- TASK DETAILS: Could you set down exactly the lines of the data below, starting at the one that holds "the value undefined." and ending at the one that holds "in a string", both included, and only those?

Stored data:

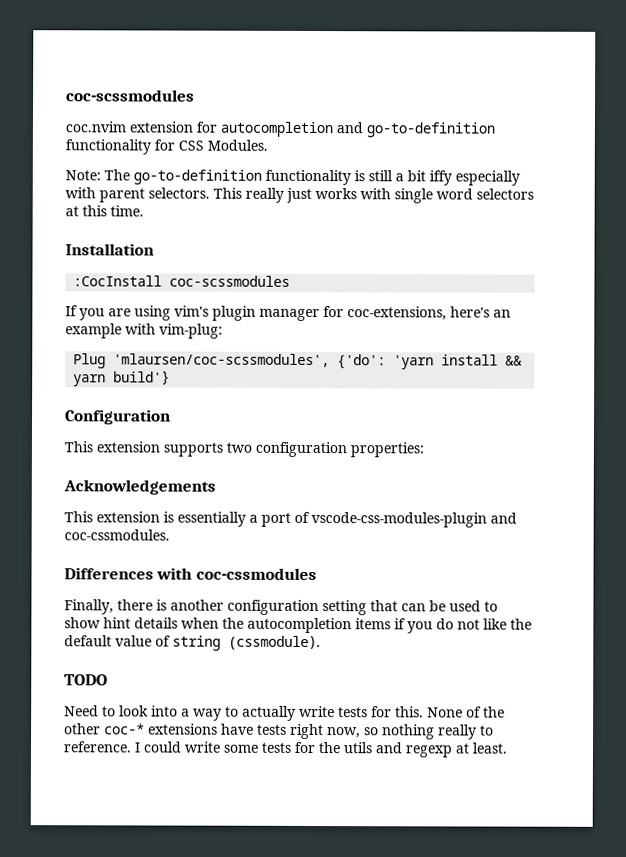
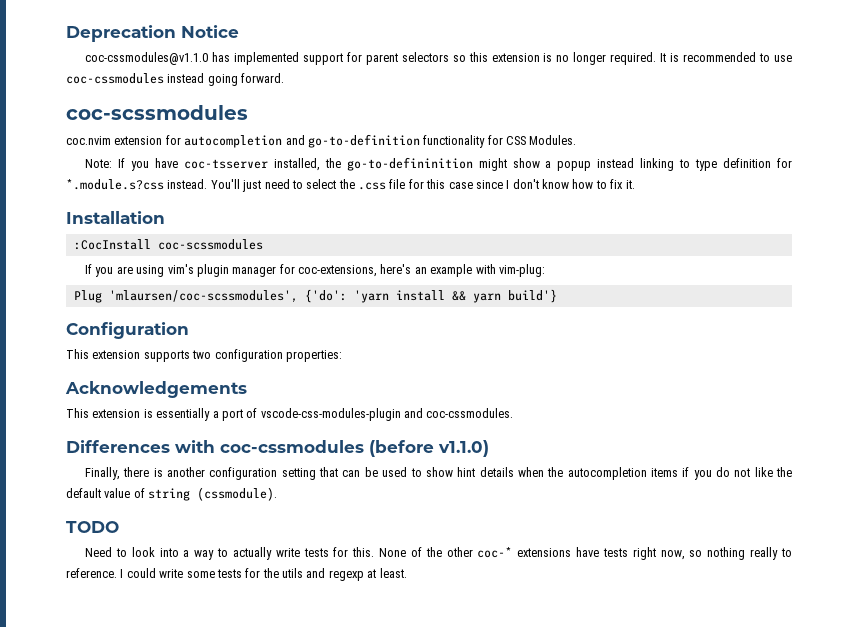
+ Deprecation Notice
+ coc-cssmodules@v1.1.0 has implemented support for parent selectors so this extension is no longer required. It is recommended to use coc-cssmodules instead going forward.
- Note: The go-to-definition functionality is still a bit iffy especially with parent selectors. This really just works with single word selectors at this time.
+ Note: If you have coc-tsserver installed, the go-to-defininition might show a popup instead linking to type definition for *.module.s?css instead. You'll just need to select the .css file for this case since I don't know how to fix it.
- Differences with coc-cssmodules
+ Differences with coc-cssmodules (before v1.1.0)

==

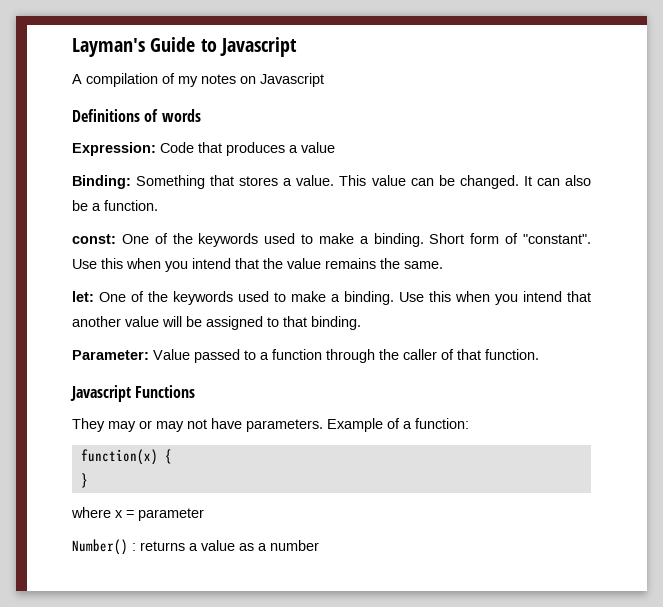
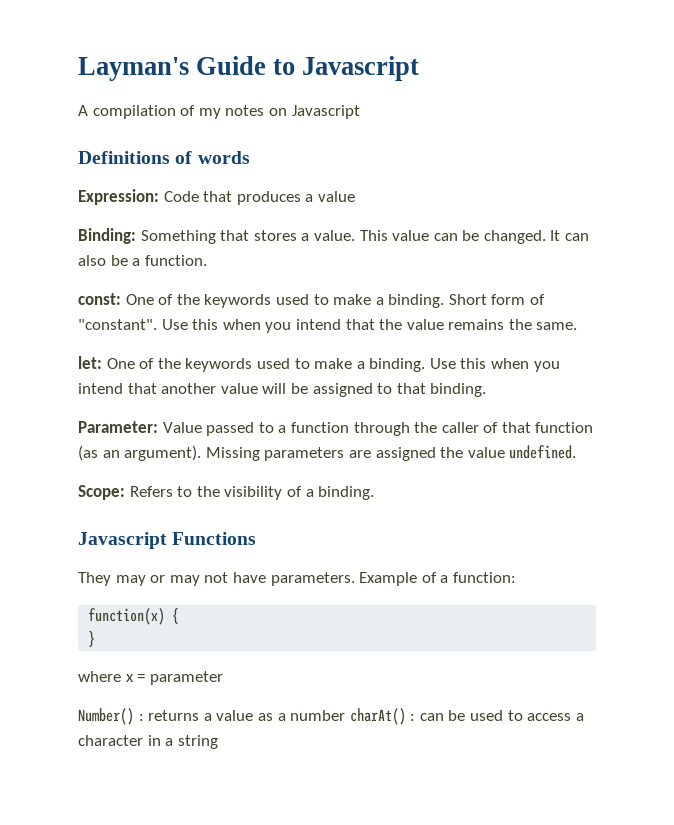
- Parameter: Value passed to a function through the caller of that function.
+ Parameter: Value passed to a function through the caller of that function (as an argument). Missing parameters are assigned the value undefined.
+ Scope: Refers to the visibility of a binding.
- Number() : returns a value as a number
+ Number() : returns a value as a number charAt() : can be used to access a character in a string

- SOLVED EXERCISE:
+ Parameter: Value passed to a function through the caller of that function (as an argument). Missing parameters are assigned the value undefined.
+ Scope: Refers to the visibility of a binding.
- Number() : returns a value as a number
+ Number() : returns a value as a number charAt() : can be used to access a character in a string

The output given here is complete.